On Proving Oneself
A few weeks ago, after one of those days when it was so hot that fruit bats were dropping from the sky with dehydration and I was forced into the air conditioning of the State Library to write, I packed up my laptop and, wilting, caught the train to a friend’s house in Nundah. There, sitting on their balcony in the cooling evening, with the breezes picking up, trains shunting past, some greenbottle to hand, and a plethora of other friends who were fresh from the pool, we listened, mesmerised, to Sam Buckingham sing.
Sam had packed up and was travelling around the country on her Homeward Bound tour, playing gigs in people’s homes, which to me was a novel and wonderful idea, for there was something so beautiful and intimate about being sung to on a breezy summer night. I couldn’t hear the words to the songs, but the tunes had a lovely dip and sway, and there was plenty to capture my imagination when she described a song about two aliens on separate planets who know they really shouldn’t fall for each other because it’s too impractical but oh! they just can’t help it. You can listen to some of her songs here, here and here.

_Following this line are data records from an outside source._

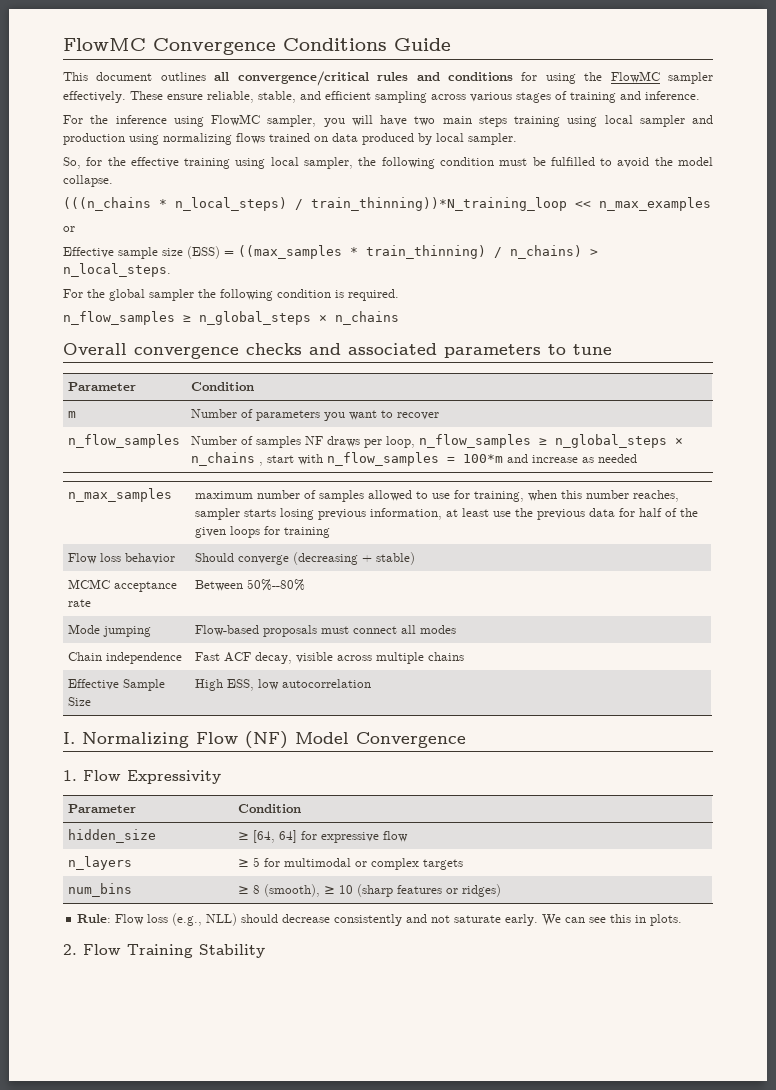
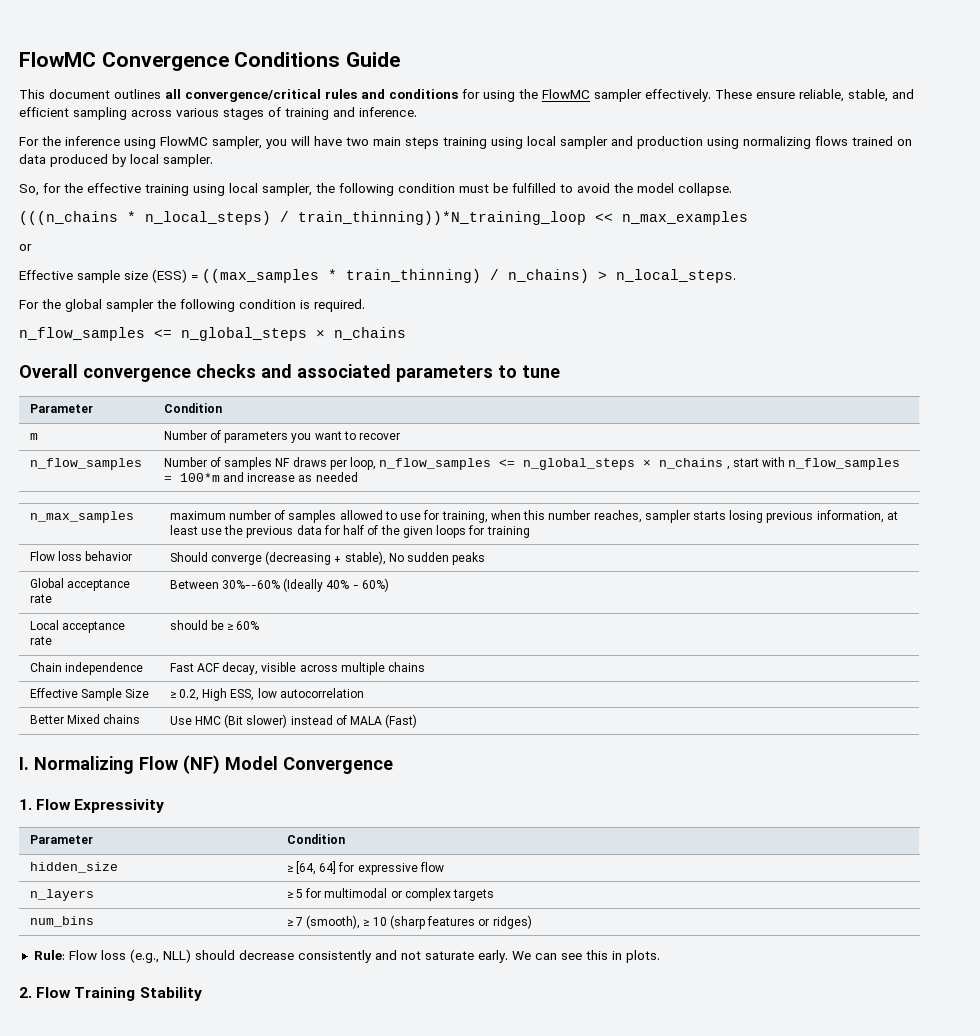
  For the global sampler the following condition is required.
- n_flow_samples ≥ n_global_steps × n_chains
+ n_flow_samples <= n_global_steps × n_chains
- n_flow_samples | Number of samples NF draws per loop, n_flow_samples ≥ n_global_steps × n_chains , start with n_flow_samples = 100*m and increase as needed
+ n_flow_samples | Number of samples NF draws per loop, n_flow_samples <= n_global_steps × n_chains , start with n_flow_samples = 100*m and increase as needed
- Flow loss behavior | Should converge (decreasing + stable)
- MCMC acceptance rate | Between 50%--80%
- Mode jumping | Flow-based proposals must connect all modes
+ Flow loss behavior | Should converge (decreasing + stable), No sudden peaks
+ Global acceptance rate | Between 30%--60% (Ideally 40% - 60%)
+ Local acceptance rate | should be ≥ 60%
- Effective Sample Size | High ESS, low autocorrelation
+ Effective Sample Size | ≥ 0.2, High ESS, low autocorrelation
+ Better Mixed chains | Use HMC (Bit slower) instead of MALA (Fast)
- num_bins | ≥ 8 (smooth), ≥ 10 (sharp features or ridges)
+ num_bins | ≥ 7 (smooth), ≥ 10 (sharp features or ridges)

This girl has ‘Patience’ written on her wrist. I noticed it early (it was writing, after all), and when I spoke to her about it afterwards, she said she’d got it done to help her to keep going. I understood immediately. This is what artists do: we work like dogs for next to nothing, we don’t go out for dinner because we have to pay the dentist instead (to do yet more work after Harry the Butcher, the name my siblings and I gave to our childhood dentist, left H & I needing root canals, and did such a violent job on my sister’s wisdom teeth that she vomited all over the couch and poor H had to clean it up), we are broke, broke, and broke again, yet we turn down more work from our CEO because we have to write our next novel, we’re kept awake at night for hours trying to think how we’ll find the time to write that nonfiction book, how our bank balances will be redressed, when we might get that grant, when our super will stop looking less shoddy, when we can buy a car and be an adult. And then, in the times that we aren’t staring at the electricity bill in dismay, we’re crafting new sentences and worlds and songs and that, frankly, is the reason why I’m on this earth.

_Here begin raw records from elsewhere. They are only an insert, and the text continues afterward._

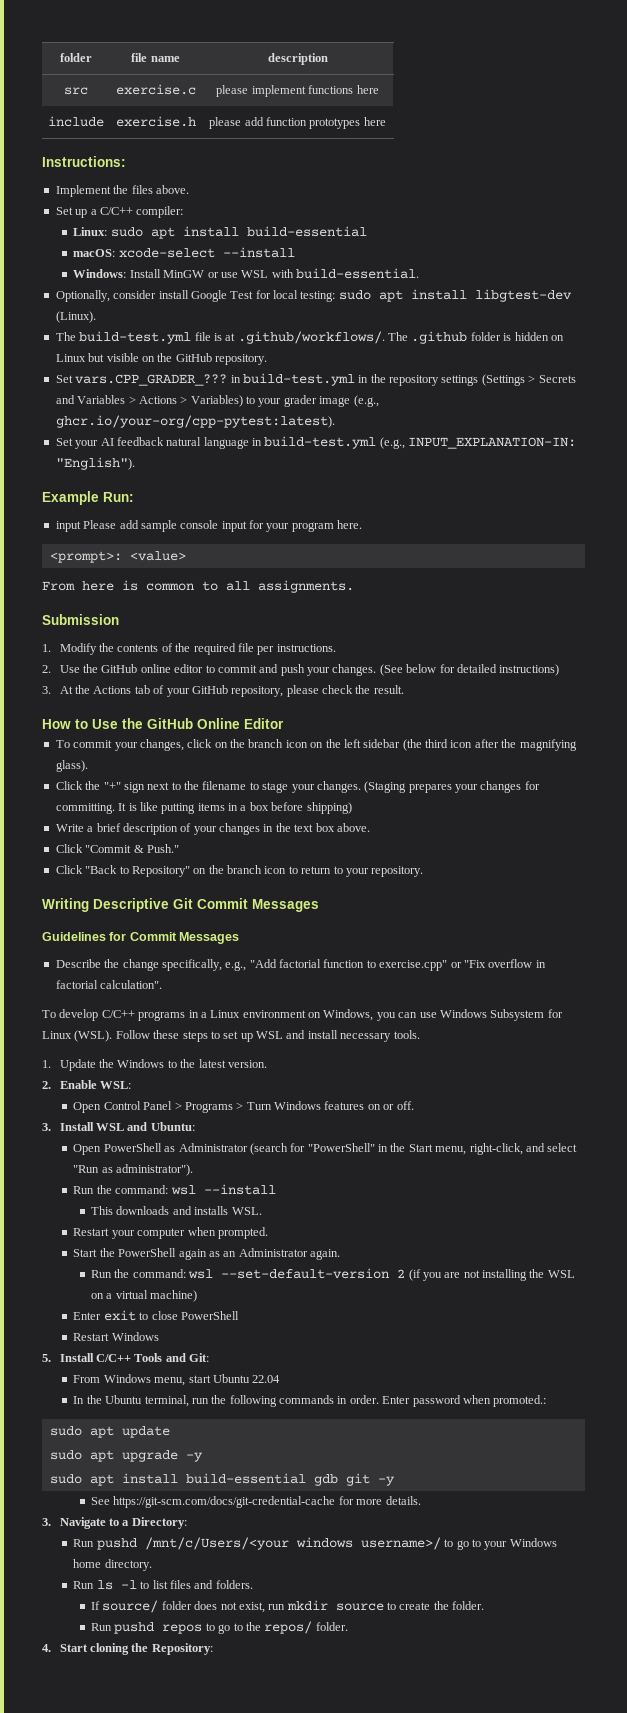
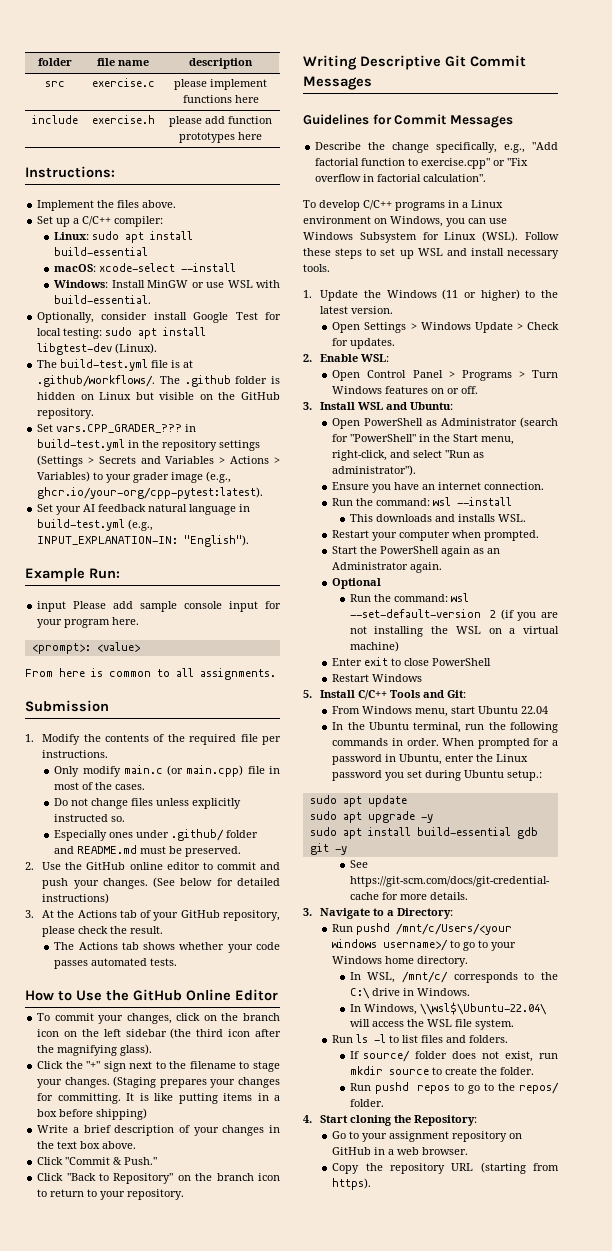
+ Only modify main.c (or main.cpp) file in most of the cases.
+ Do not change files unless explicitly instructed so.
+ Especially ones under .github/ folder and README.md must be preserved.
+ The Actions tab shows whether your code passes automated tests.
- 1. Update the Windows to the latest version.
+ 1. Update the Windows (11 or higher) to the latest version.
+ Open Settings > Windows Update > Check for updates.
+ Ensure you have an internet connection.
+ Optional
- Enter password when promoted.:
+ When prompted for a password in Ubuntu, enter the Linux password you set during Ubuntu setup.:
+ In WSL, /mnt/c/ corresponds to the C:\ drive in Windows.
+ In Windows, \\wsl$\Ubuntu-22.04\ will access the WSL file system.
+ Go to your assignment repository on GitHub in a web browser.
+ Copy the repository URL (starting from https).

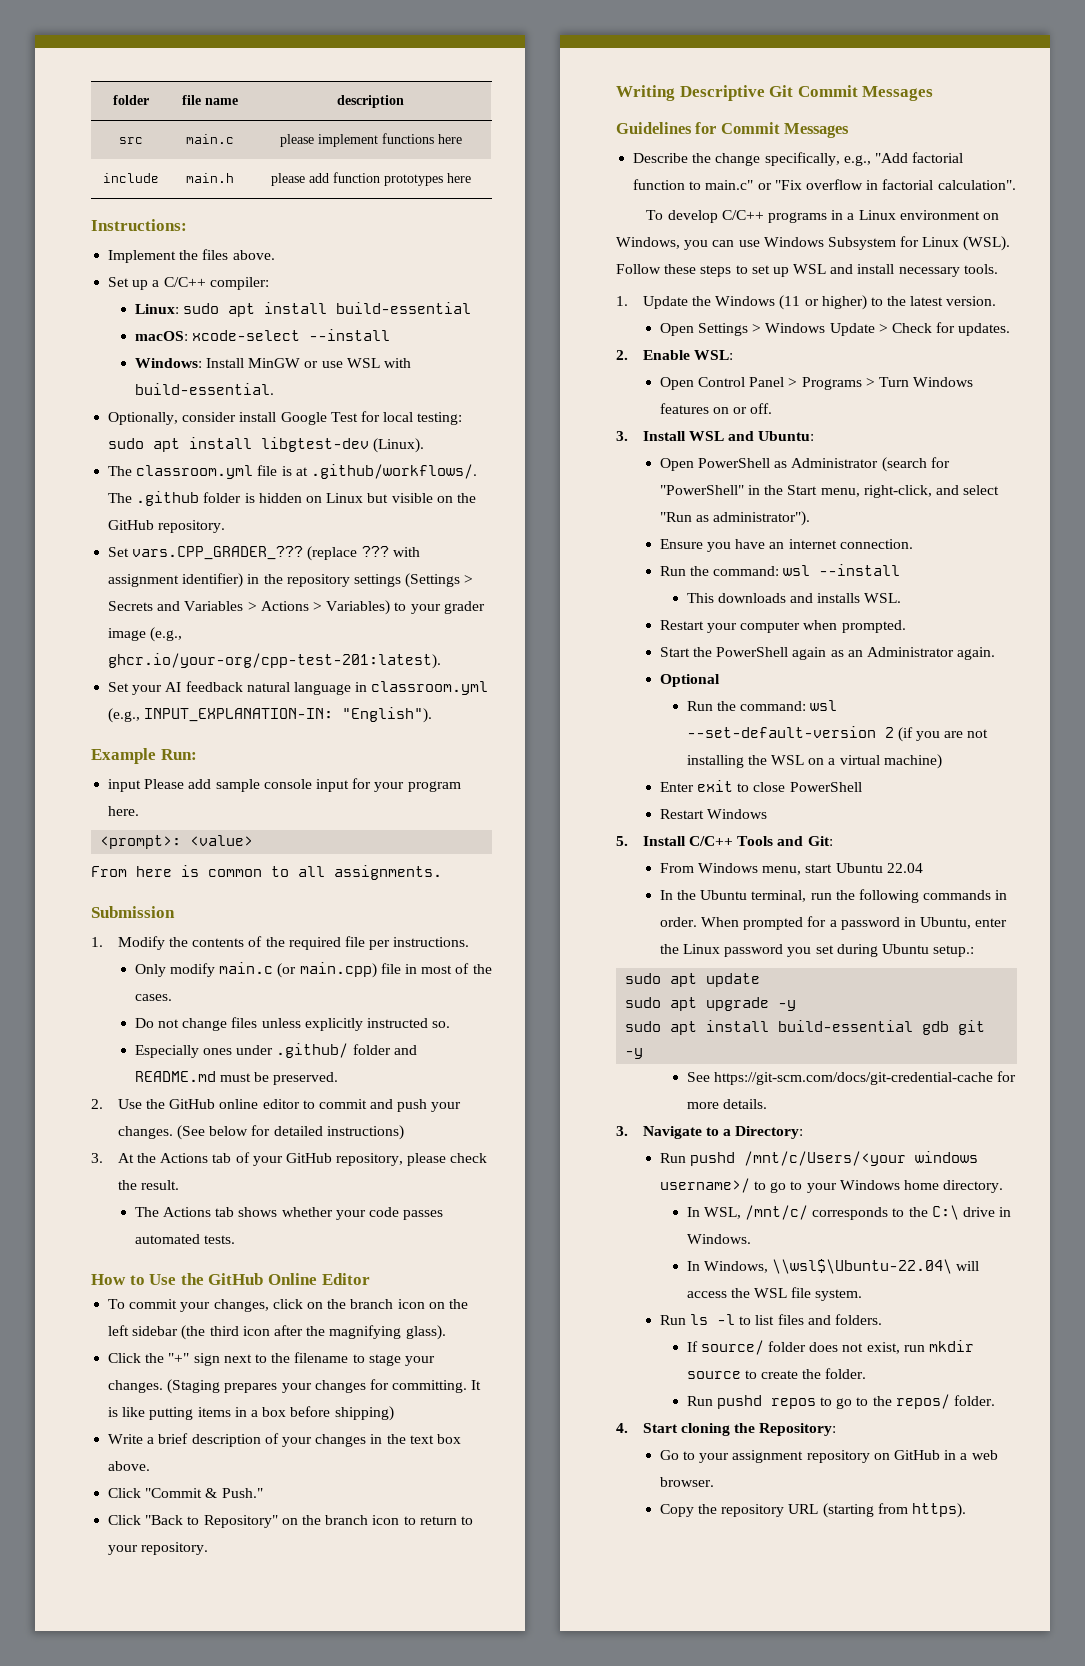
- src | exercise.c | please implement functions here
+ src | main.c | please implement functions here
- include | exercise.h | please add function prototypes here
+ include | main.h | please add function prototypes here
- The build-test.yml file is at .github/workflows/. The .github folder is hidden on Linux but visible on the GitHub repository.
+ The classroom.yml file is at .github/workflows/. The .github folder is hidden on Linux but visible on the GitHub repository.
- Set vars.CPP_GRADER_??? in build-test.yml in the repository settings (Settings > Secrets and Variables > Actions > Variables) to your grader image (e.g., ghcr.io/your-org/cpp-pytest:latest).
+ Set vars.CPP_GRADER_??? (replace ??? with assignment identifier) in the repository settings (Settings > Secrets and Variables > Actions > Variables) to your grader image (e.g., ghcr.io/your-org/cpp-test-201:latest).
- Set your AI feedback natural language in build-test.yml (e.g., INPUT_EXPLANATION-IN: "English").
+ Set your AI feedback natural language in classroom.yml (e.g., INPUT_EXPLANATION-IN: "English").
- Describe the change specifically, e.g., "Add factorial function to exercise.cpp" or "Fix overflow in factorial calculation".
+ Describe the change specifically, e.g., "Add factorial function to main.c" or "Fix overflow in factorial calculation".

So the trying to support yourself bit is a little screwed, but my writing comes first, above all else, and Sam reminded me of this. If it doesn’t work one way, she told me, think: how else can you make it work, how else can you make money from your art? I also mentioned that because I’ve had so many deadlines, I wasn’t sure if I could make it that night, and then I watched her YouTube videos, and decided, stuff the deadlines, the music was too good to miss.
‘You need to prove yourself,’ she said, ‘then people will start paying attention’. She’d had to prove herself to me to get me there, and I needed to do the same with my writing. It was invaluable advice, especially when I’d been panicking that I was doubting the path I was on at all.
Keep an eye on Sam. She’s going places, and she’ll make it there, because she’s dedicated and determined. And plays a sweet and charming tune.
Meanwhile another friend was glued to his iPhone because the Warrumbungles had combusted and, bitterly, the next day his house was wiped out. Please could everyone at least try Meatless Mondays to bring the temperature down a notch or two?